While I marked the start of this post 17 hours sober, I’m not a drink day and night girl.  No, I’m a responsible drinker always to work on time (except for today I called in sick but more on that later) hungover but on time and during the week I never drink during the day.  No I’m responsible, I wait until I barley close the front door after work to pour the first beautiful glass.  I have spent many commutes home from work thinking if I had enough wine to get me through the night or in the more recent drives trying to talk myself out of stopping to grab that bottle or to pour the first glass and I almost always lose that fight.  Honestly, that bottle of wine has become my best friend, boyfriend, confidant,  it’s been my go to for loneliness for 10 years.

After reading days worth of material on the Tired of Thinking of Drinking site I stopped for a week and felt great.  Except I only did a week, I mean my birthday was coming up and how unfun would it be to not drink on my birthday.  Last night as I was wallowing in shame over the bottle and a half I drank Friday night, then finished the rest of the bottle Saturday along with the beer and straw-ber-rita in the fridge once again saying this is it.  Sunday I managed to buy another bottle only to drink it all, it was then I decided to call in sick today and get my act together.  I started my day working on the shame and guilt I felt for calling in sick then spent the rest of my time reading real stories, many like my own, of people who have done this.  My house is now clear of all alcohol, I made a list of things I do when I drink and things I do when I don’t drink and will share those down the road I’m sure. I decided to blog to have a place to put my feelings, to hold myself accountable and maybe inspire someone else along the way.

As I hit save on this post I’m heading back to the Tired website logging in my date for the 100 day challenge.  I’m ready to be a better person, I’m ready to enjoy life again and I’m ready for???  Well, we’ll see as this goes on 🙂

 

 

Day 2

Image result for birds soaringDay 2 is different than I imagined but in such a good way, I’ve seen day 2 before but it had been filled with anxiety, frustration and questioning the decision to stop.
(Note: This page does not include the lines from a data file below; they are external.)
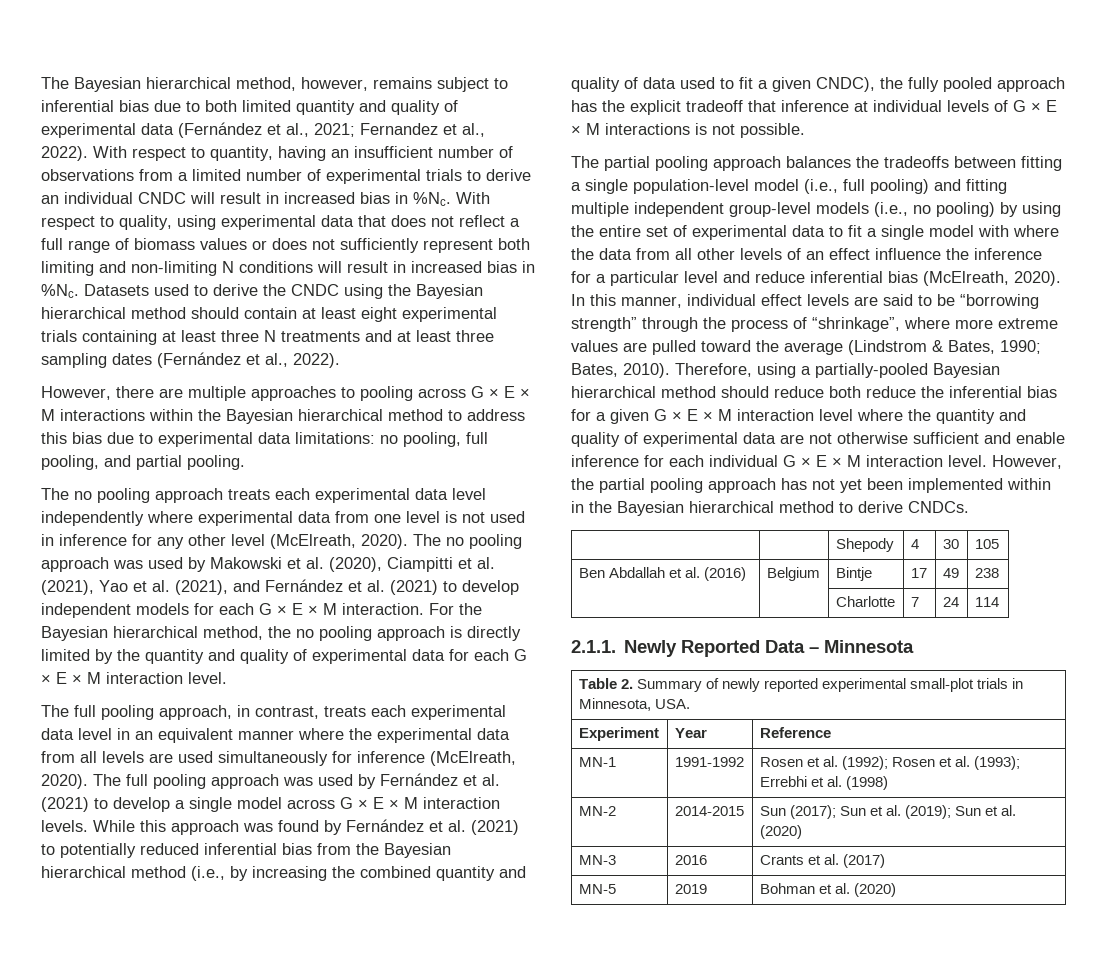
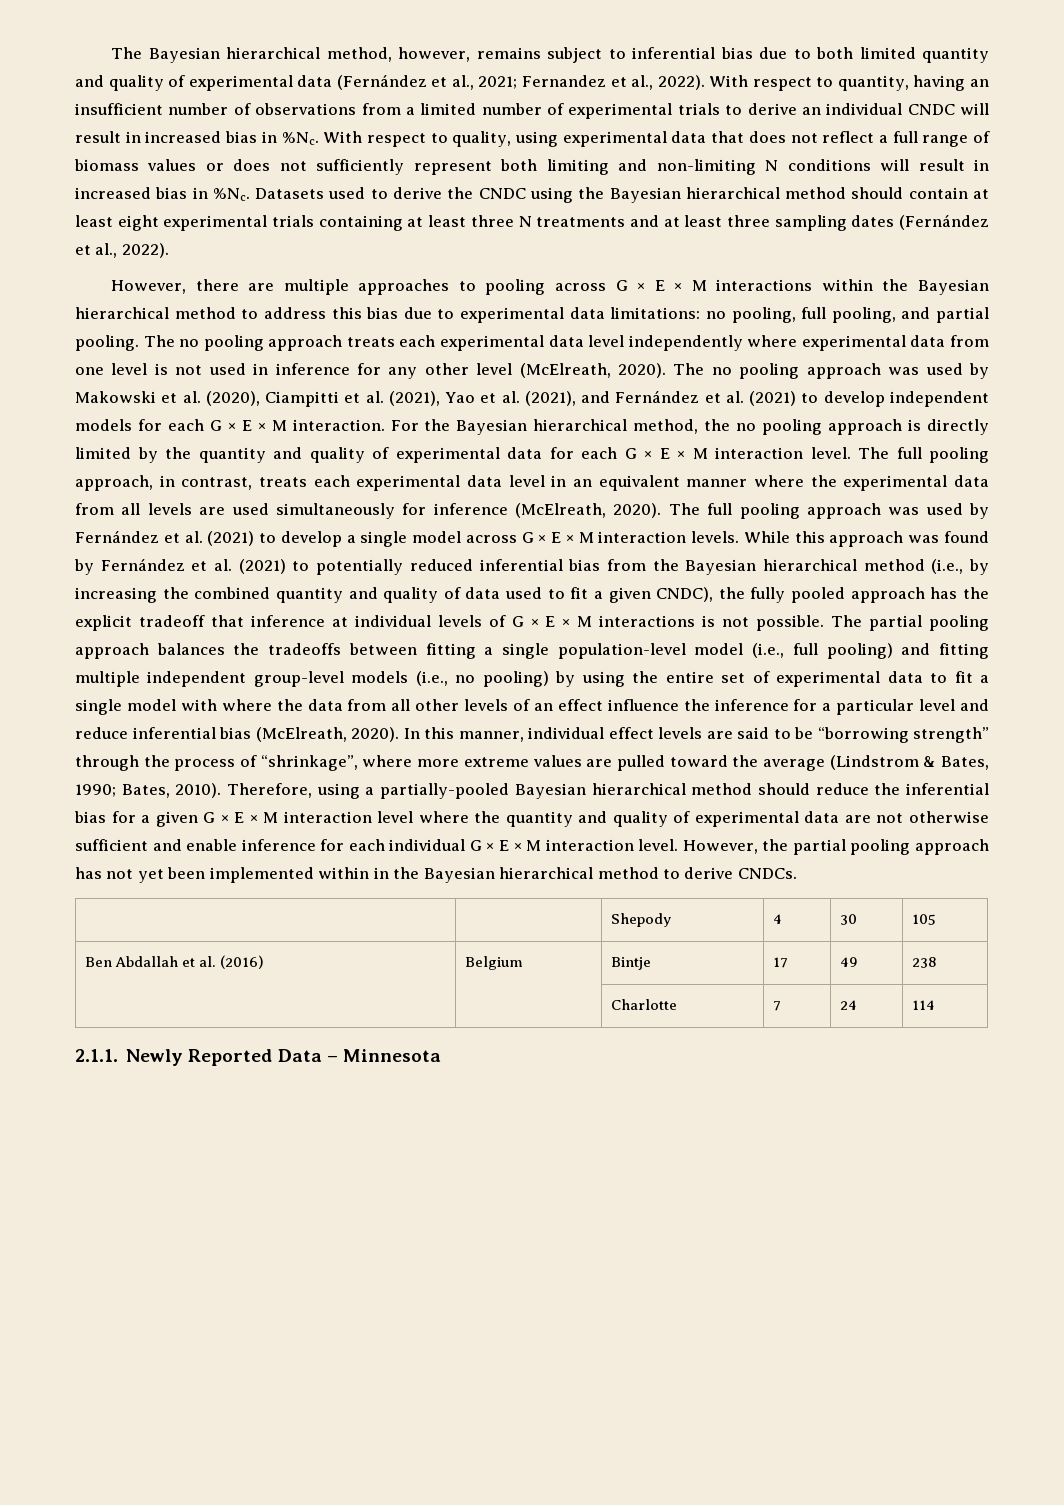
- no pooling, full pooling, and partial pooling.
- The no pooling approach treats each experimental data level independently where experimental data from one level is not used in inference for any other level (McElreath, 2020).
+ no pooling, full pooling, and partial pooling. The no pooling approach treats each experimental data level independently where experimental data from one level is not used in inference for any other level (McElreath, 2020).
- For the Bayesian hierarchical method, the no pooling approach is directly limited by the quantity and quality of experimental data for each G × E × M interaction level.
- The full pooling approach, in contrast, treats each experimental data level in an equivalent manner where the experimental data from all levels are used simultaneously for inference (McElreath, 2020).
+ For the Bayesian hierarchical method, the no pooling approach is directly limited by the quantity and quality of experimental data for each G × E × M interaction level. The full pooling approach, in contrast, treats each experimental data level in an equivalent manner where the experimental data from all levels are used simultaneously for inference (McElreath, 2020).
- While this approach was found by Fernández et al. (2021) to potentially reduced inferential bias from the Bayesian hierarchical method (i.e., by increasing the combined quantity and quality of data used to fit a given CNDC), the fully pooled approach has the explicit tradeoff that inference at individual levels of G × E × M interactions is not possible.
- The partial pooling approach balances the tradeoffs between fitting a single population-level model (i.e., full pooling) and fitting multiple independent group-level models (i.e., no pooling) by using the entire set of experimental data to fit a single model with where the data from all other levels of an effect influence the inference for a particular level and reduce inferential bias (McElreath, 2020).
+ While this approach was found by Fernández et al. (2021) to potentially reduced inferential bias from the Bayesian hierarchical method (i.e., by increasing the combined quantity and quality of data used to fit a given CNDC), the fully pooled approach has the explicit tradeoff that inference at individual levels of G × E × M interactions is not possible. The partial pooling approach balances the tradeoffs between fitting a single population-level model (i.e., full pooling) and fitting multiple independent group-level models (i.e., no pooling) by using the entire set of experimental data to fit a single model with where the data from all other levels of an effect influence the inference for a particular level and reduce inferential bias (McElreath, 2020).
- Therefore, using a partially-pooled Bayesian hierarchical method should reduce both reduce the inferential bias for a given G × E × M interaction level where the quantity and quality of experimental data are not otherwise sufficient and enable inference for each individual G × E × M interaction level.
+ Therefore, using a partially-pooled Bayesian hierarchical method should reduce the inferential bias for a given G × E × M interaction level where the quantity and quality of experimental data are not otherwise sufficient and enable inference for each individual G × E × M interaction level.
- Table 2. Summary of newly reported experimental small-plot trials in Minnesota, USA.
- Experiment | Year | Reference
- MN-1 | 1991-1992 | Rosen et al. (1992); Rosen et al. (1993); Errebhi et al. (1998)
- MN-2 | 2014-2015 | Sun (2017); Sun et al. (2019); Sun et al. (2020)
- MN-3 | 2016 | Crants et al. (2017)
- MN-5 | 2019 | Bohman et al. (2020)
I had been questioning the timing of this journey.  I mean my Mom is coming to visit in 2 weeks and the first thing she wants to do is sit outside in the warm southern sun drinking a margarita, who am I to deprive her of that bonding time. Then Halloween and the costume themed community bar crawl is only a few weeks away, then Thanksgiving and how can you cook Thanksgiving dinner without some wine and of course the big finale of Christmas with another bar crawl (usually ugly sweater themed) and New Years Eve.  How on earth could I miss out on all that “fun”.   Honestly these events have weighed on me HEAVILY for weeks.

How do you tell your Mom that you don’t want that margarita or afternoon beer with lunch.  So many thoughts came to mind do I tell her I’m on an antibiotic?  Bad heartburn? A friend and I are doing a challenge?   Or better yet the challenge group is for Church?  How can she say anything about Church!   My Mom has been my biggest worry, while my friends will find it odd I feel confident all I have to say is “I’m just not drinking anymore” and they will shrug it off and keep on walking to the next bar in the crawl that day.

This Day 2 was different I woke up this morning feeling rested, no anxiety, guilt or shame and best of all hangover free.  I feel like a huge weight has been lifted and that weight for me has been the decision to stop.  I have clarity, once I decided to stop and hold myself accountable. This is not about the drinking events, rushing home so I can grab that 1st glass or what anyone might think of me.  I know there will be plenty of hard days ahead but that’s not today.  Today is good, today was getting through the day without obsessing when I’ll get home to my Pinot Noir, today is not stressing about what to say 2 weeks from now, today is I feel FREE.